Social Media has immensely evolved in the past decade, it’s a platform that engages people from around the globe so that they could communicate and facilitate easily wherever they are. Now a day’s…

Smartphone

独家优惠奖金 100% 高达 1 BTC + 180 免费旋转




How to impose Principal Component Analysis on a House Price Regression

The last several posts I have written about has concerned how to reduce the features of a dataset to hopefully remove redundant or nonessential information, reduce noise and improve accuracy of predictions.
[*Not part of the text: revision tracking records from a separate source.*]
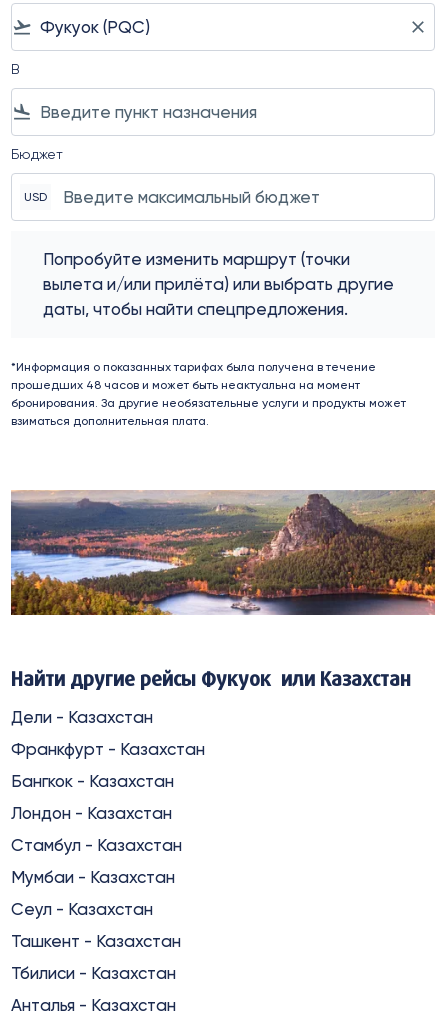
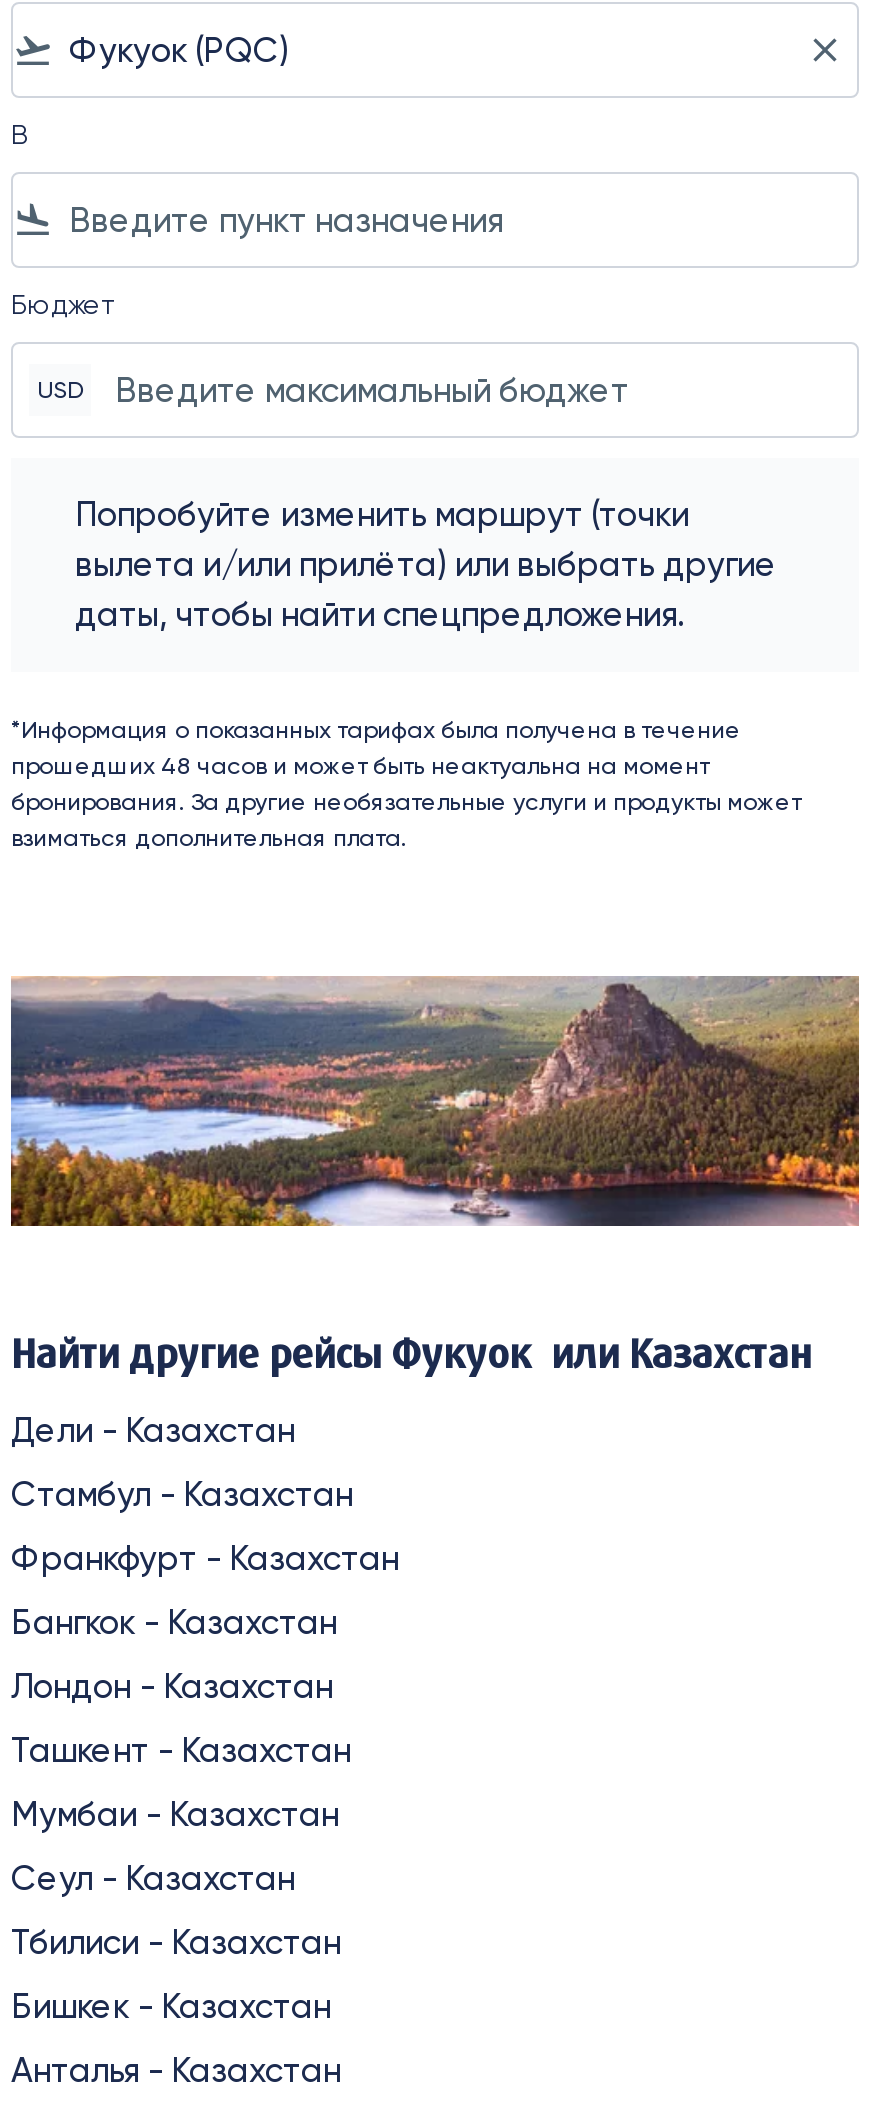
moved up: Стамбул - Казахстан

moved up: Ташкент - Казахстан

+ Бишкек - Казахстан
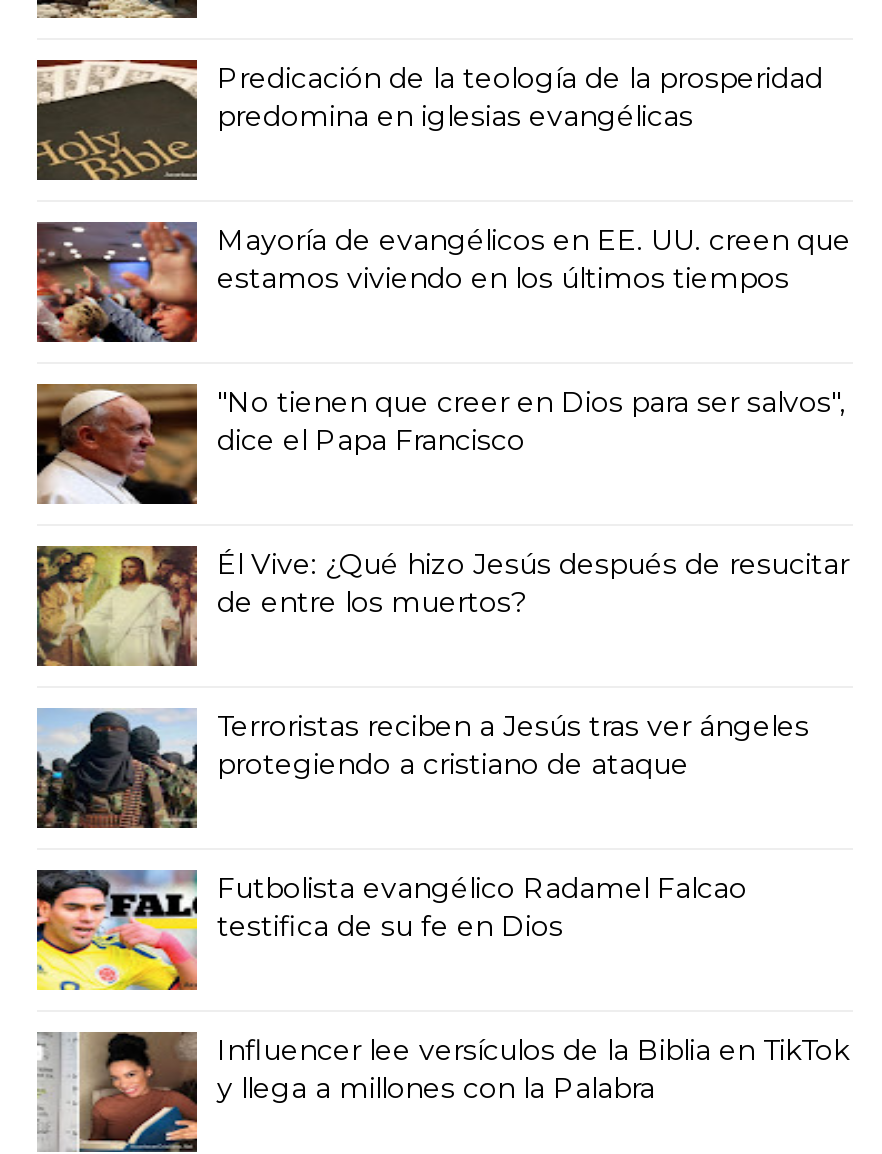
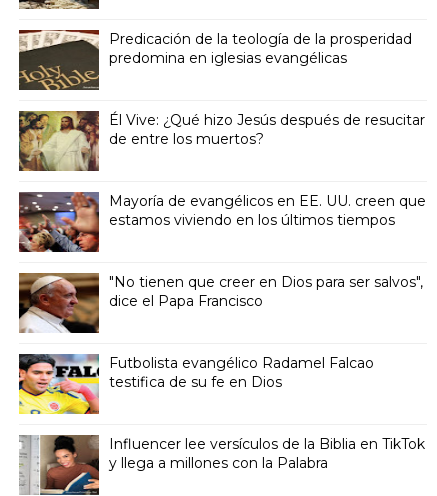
moved down: [image] | Mayoría de evangélicos en EE. UU. creen que | estamos viviendo en los últimos tiempos | "No tienen que creer en Dios para ser salvos", | dice el Papa Francisco

moved up: [image] | Él Vive: ¿Qué hizo Jesús después de resucitar | de entre los muertos?

- [image]
- Terroristas reciben a Jesús tras ver ángeles
- protegiendo a cristiano de ataque
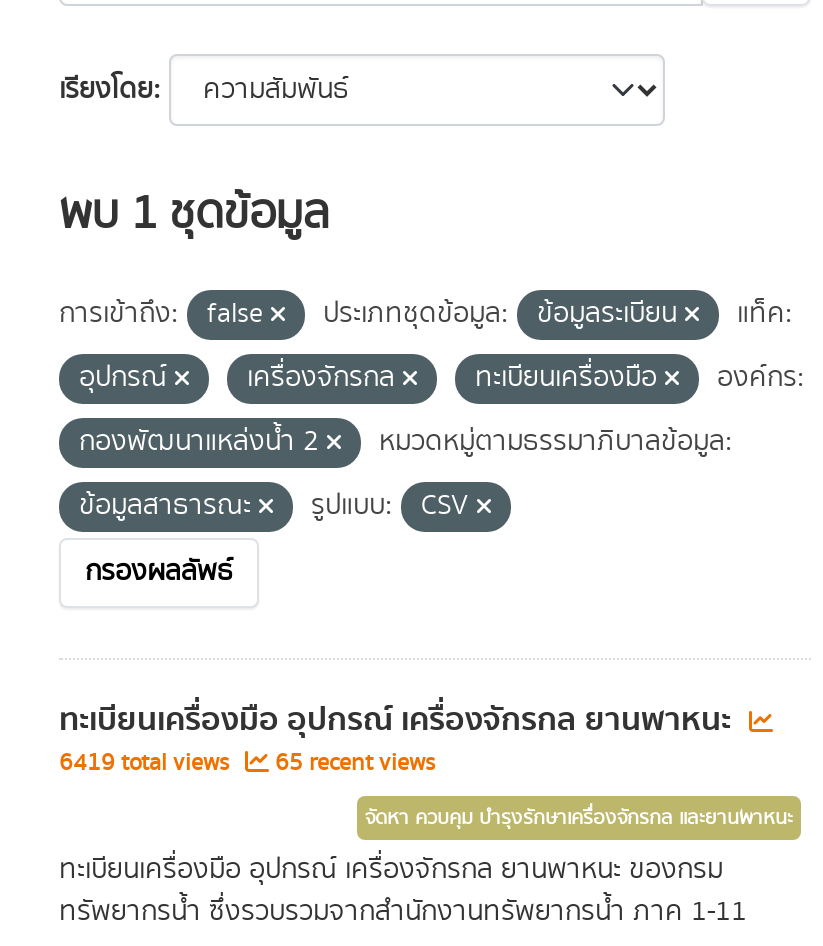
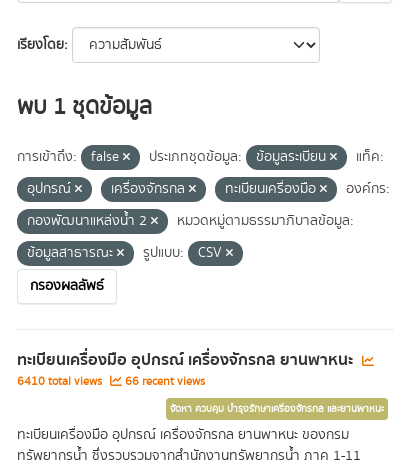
- 6419 total views
+ 6410 total views

- 65 recent views
+ 66 recent views
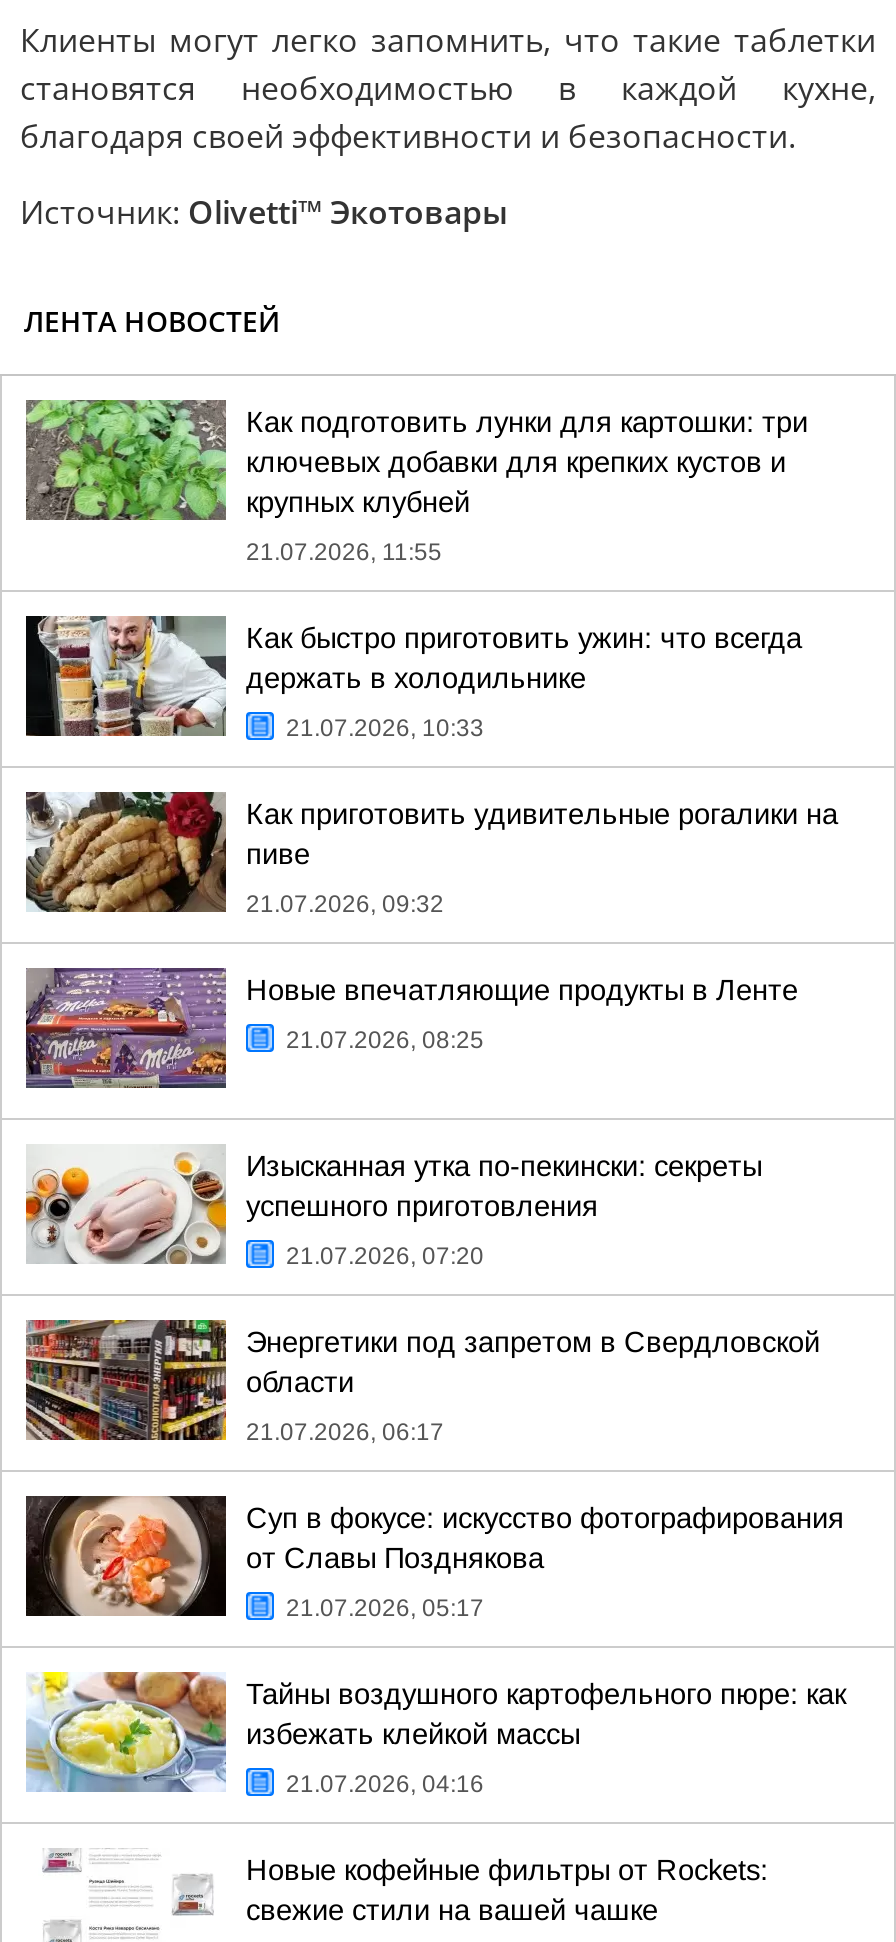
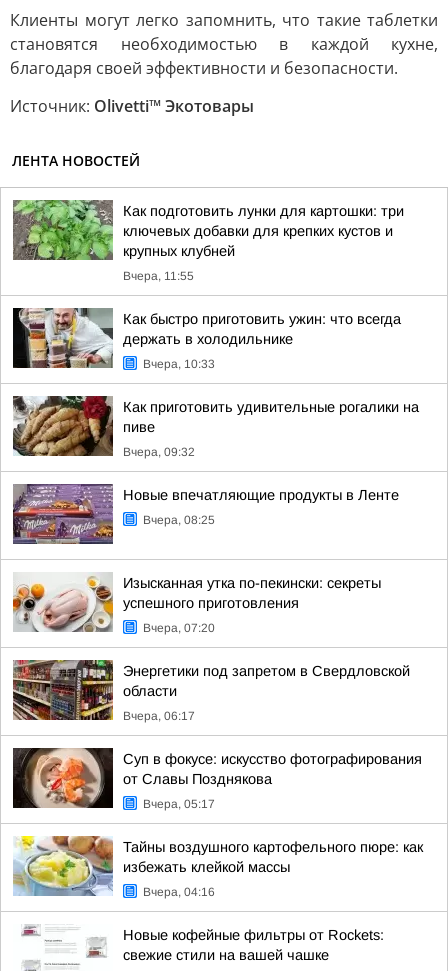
- 21.07.2026, 11:55
+ Вчера, 11:55

- 21.07.2026, 10:33
+ Вчера, 10:33

- 21.07.2026, 09:32
+ Вчера, 09:32

- 21.07.2026, 08:25
+ Вчера, 08:25

- 21.07.2026, 07:20
+ Вчера, 07:20

- 21.07.2026, 06:17
+ Вчера, 06:17

- 21.07.2026, 05:17
+ Вчера, 05:17

- 21.07.2026, 04:16
+ Вчера, 04:16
A recent post I have written regarding feature selection can be found here:- https://medium.com/mlearning-ai/how-to-select-features-using-selectkbest-in-python-c5a5239969f0

One way to reduce the features of a dataset that is not necessarily feature selection is principle component analysis, or PCA. PCA is a linear reduction technique using Singular Value Decomposition of the data to project it to a lower dimensional space. In linear algebra SVD is a factorisation of a real or complex matrix. It generalises the eigendecomposition of a square normal matrix with an orthonormal eigenbasis to any m * n matrix.

PCA is used to decompose a multivariate dataset in a set of successive orthogonal components that explain a maximum amount of the variance. The input data is centred but not scaled for each feature before applying the SVD.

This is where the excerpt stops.